What to produce:
Your job is to copy every line in the material containing the word "black".

Supplied data:
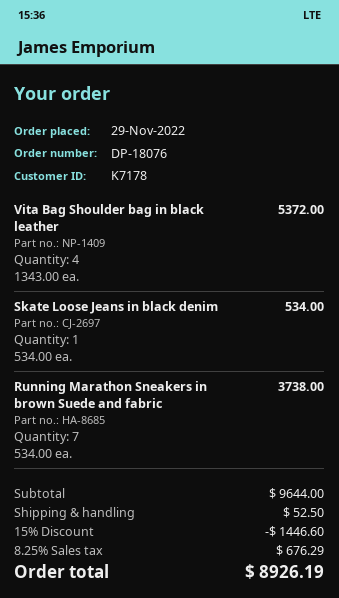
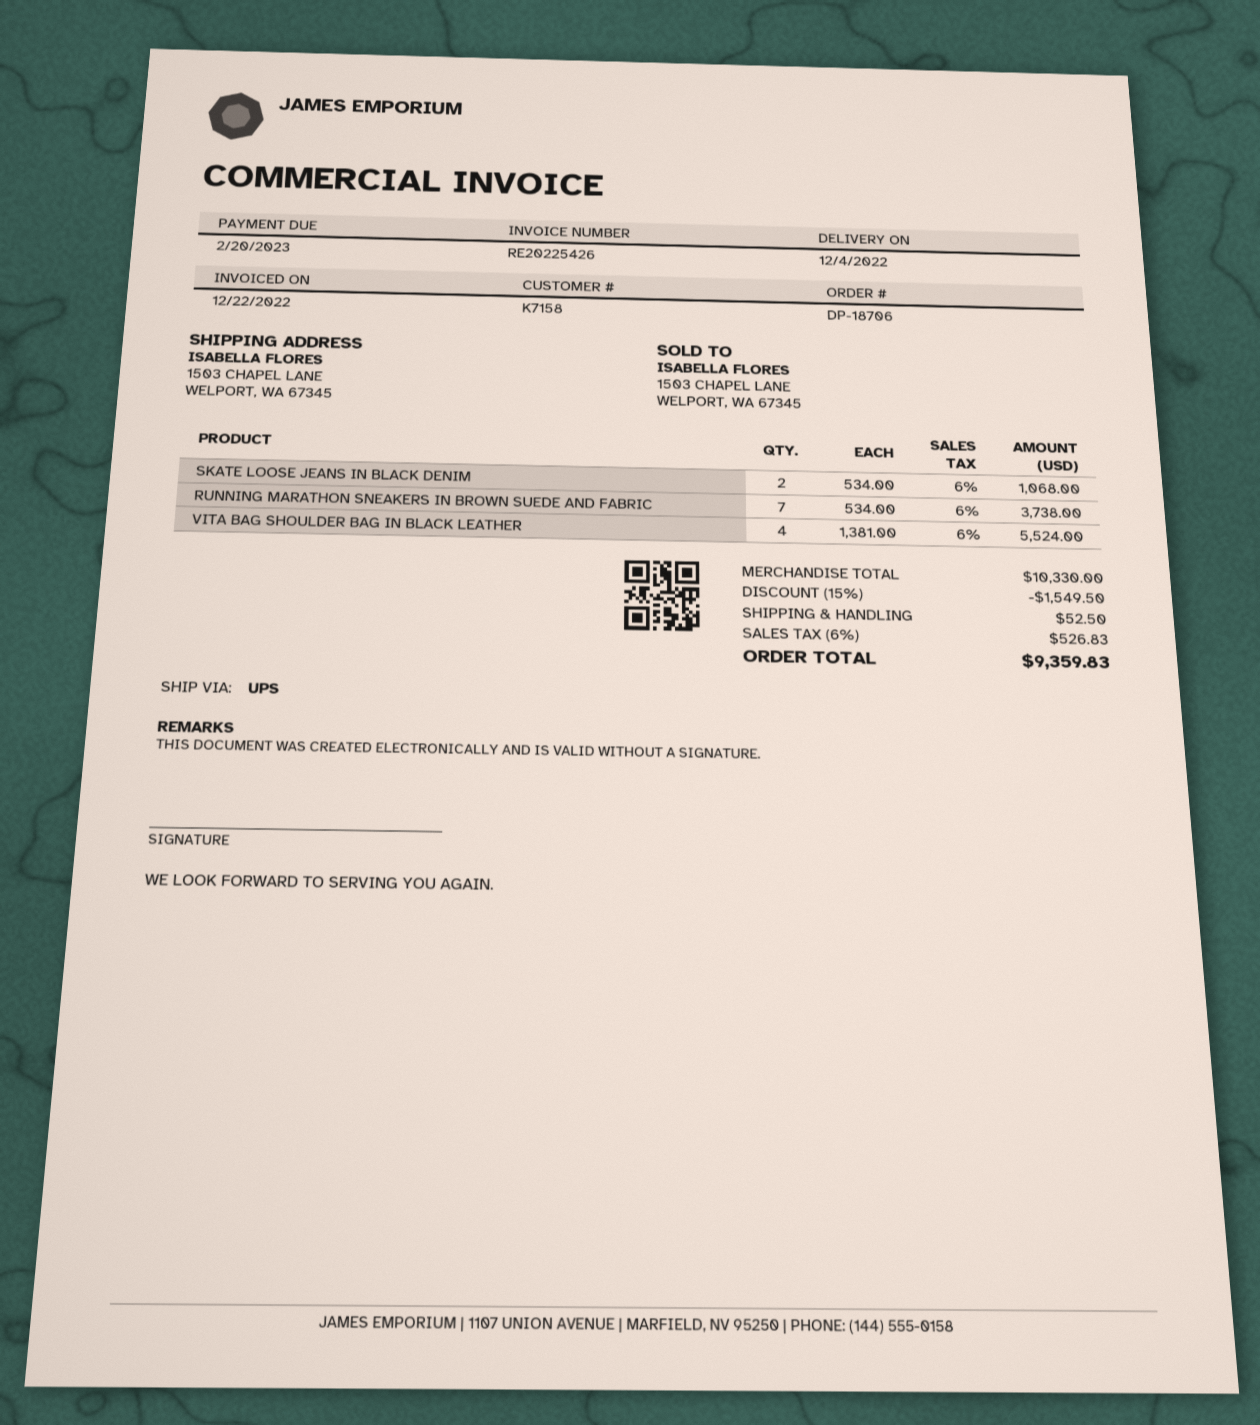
order number: DP-18076 -> DP-18706
customer number: K7178 -> K7158
Vita Bag Shoulder bag in black leather: 4 x 1343.00 = 5372.00 -> 4 x 1381.00 = 5524.00
Skate Loose Jeans in black denim: 1 x 534.00 = 534.00 -> 2 x 534.00 = 1068.00
subtotal: 9644.00 -> 10330.00
discount: 15% = 1446.60 -> 15% = 1549.50
tax: 8.25% = 676.29 -> 6% = 526.83
total: 8926.19 -> 9359.83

Exercise solution:
Vita Bag Shoulder bag in black leather: 4 x 1343.00 = 5372.00 -> 4 x 1381.00 = 5524.00
Skate Loose Jeans in black denim: 1 x 534.00 = 534.00 -> 2 x 534.00 = 1068.00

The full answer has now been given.